La continuidad en la política de altos tipos de interés del Banco Central Europeo, junto a la inestabilidad geopolítica global, que está impactando sobre numerosas cadenas de suministro y mantiene alta la inflación, plantea la inminencia de una desaceleración global que puede resolverse en una recesión. La situación económica es más preocupante de lo que parece.
Ante este escenario, el ala más progresista del gobierno plantea la reducción del tiempo de trabajo como una medida necesaria para recuperar la productividad de la economía española y repartir el empleo, de forma que se pueda mantener la demanda agregada ante una situación cada vez más volátil. Es una medida que se ha implementado ya en otros países de la Unión Europea, como Francia.
El ala progresista del gobierno hace bien en defender esta medida. Se trata de una reivindicación muy ampliamente sentida por las clases populares y remite a la reconstrucción del movimiento sindical que se está produciendo en numerosos lugares del mundo en los últimos meses (Estados Unidos, Grecia, Reino Unido, Francia…).
Sin embargo, las contradicciones que implica la implementación real de esta medida son también importantes. La regulación legal de la jornada de trabajo se vio dinamitada por las reformas laborales de 2010 y 2012, que luego no fueron derogadas. La normativa actual ofrece una amplia flexibilidad que facilita la gestión empresarial de los horarios y la jornada laboral. El establecimiento de una bolsa de un 10 % de las horas de la jornada anual, que pueden ser “distribuidas irregularmente” por los empresarios, la ambigüedad que rodea a las limitaciones diaria y anual de la jornada, y la ubicuidad de las horas extra y las complementarias, han generado un escenario en el que los límites de jornada, simplemente, no se cumplen, pese a la implementación del Registro Horario obligatorio que está siendo soslayado de diversas formas por los sectores más “piratas” de la patronal.
Existe el peligro de que la hipotética reducción de jornada aprobada por el Gobierno se convierta en un nuevo “brindis al sol” de la socialdemocracia.
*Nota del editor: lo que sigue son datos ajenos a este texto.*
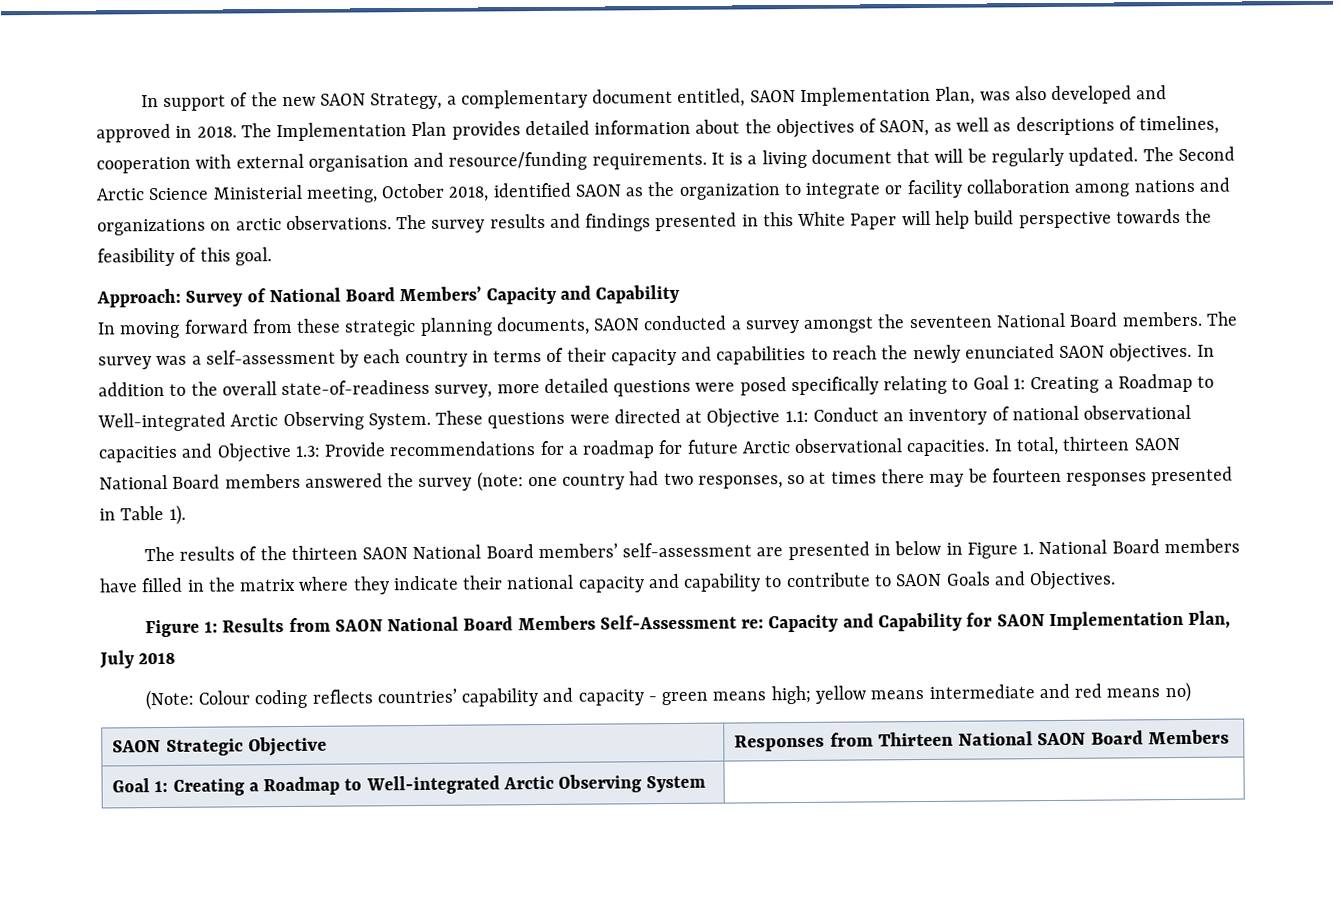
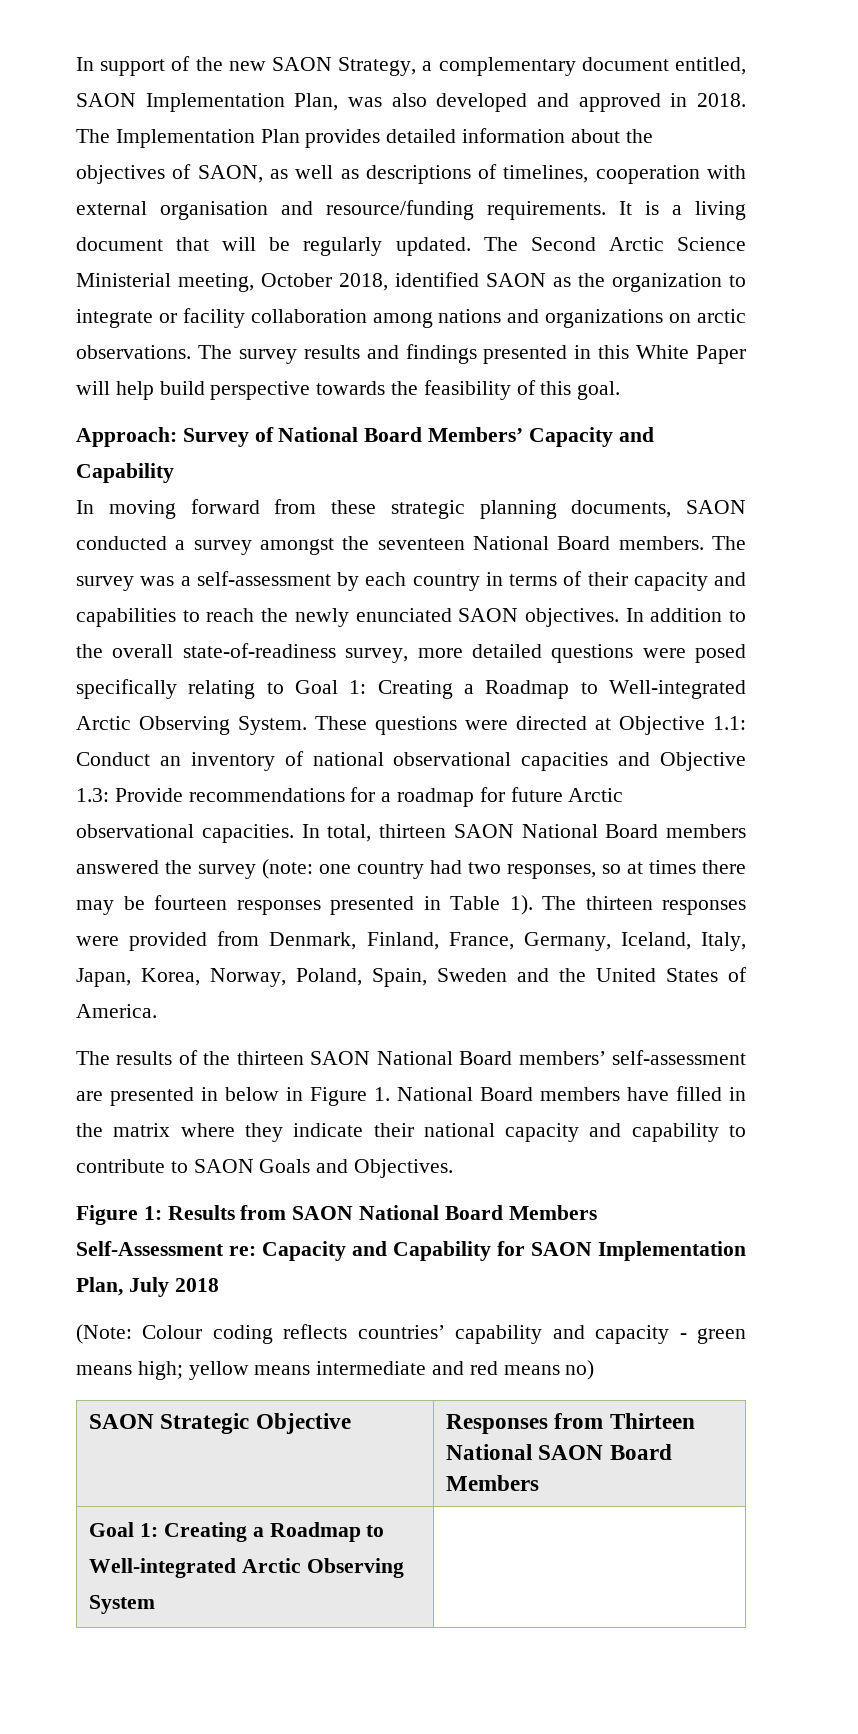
+ The thirteen responses were provided from Denmark, Finland, France, Germany, Iceland, Italy, Japan, Korea, Norway, Poland, Spain, Sweden and the United States of America.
Si la efectividad de la reducción se vincula al acuerdo entre empresarios y sindicatos mayoritarios, en los convenios colectivos futuros, como ha sucedido con el derecho a la desconexión digital o la compensación por el teletrabajo, podemos encontrarnos con una bonita norma sobre el papel, pero vacía de contenido en la realidad. Una forma de “poesía legislativa” que no llegará a mejorar la situación de los sectores que más la necesitan, sino sólo la de algunos trabajos muy específicos.
Pese a ello, por supuesto, la reducción de la jornada laboral es una magnífica idea. Reparte el empleo, minorando las bolsas de precariedad en un momento turbulento, e impulsa la productividad al facilitar la cualificación de los trabajadores, entregándoles un tiempo liberado para su formación profesional y humana. Y, además, fuerza al empresariado a buscar a nuevos modelos de negocio, más vinculados con la tecnología y el conocimiento, lo que, a su vez, impulsa el avance en los conocimientos técnicos y de gestión de la propia patronal.
Pero la mejor medida posible para la clase trabajadora es reforzar sus procesos de organización autónoma. Construir un sindicalismo combativo, en el que confluyan todas las ramas dispuestas a pelear del movimiento obrero. Sostener su independencia y su autoorganización, al margen de intereses externos. Formar a sus militantes y extender el apoyo mutuo entre las clases populares.
Construir, en definitiva, una fuerza real para un futuro que se muestra cada vez más caótico e imprevisible.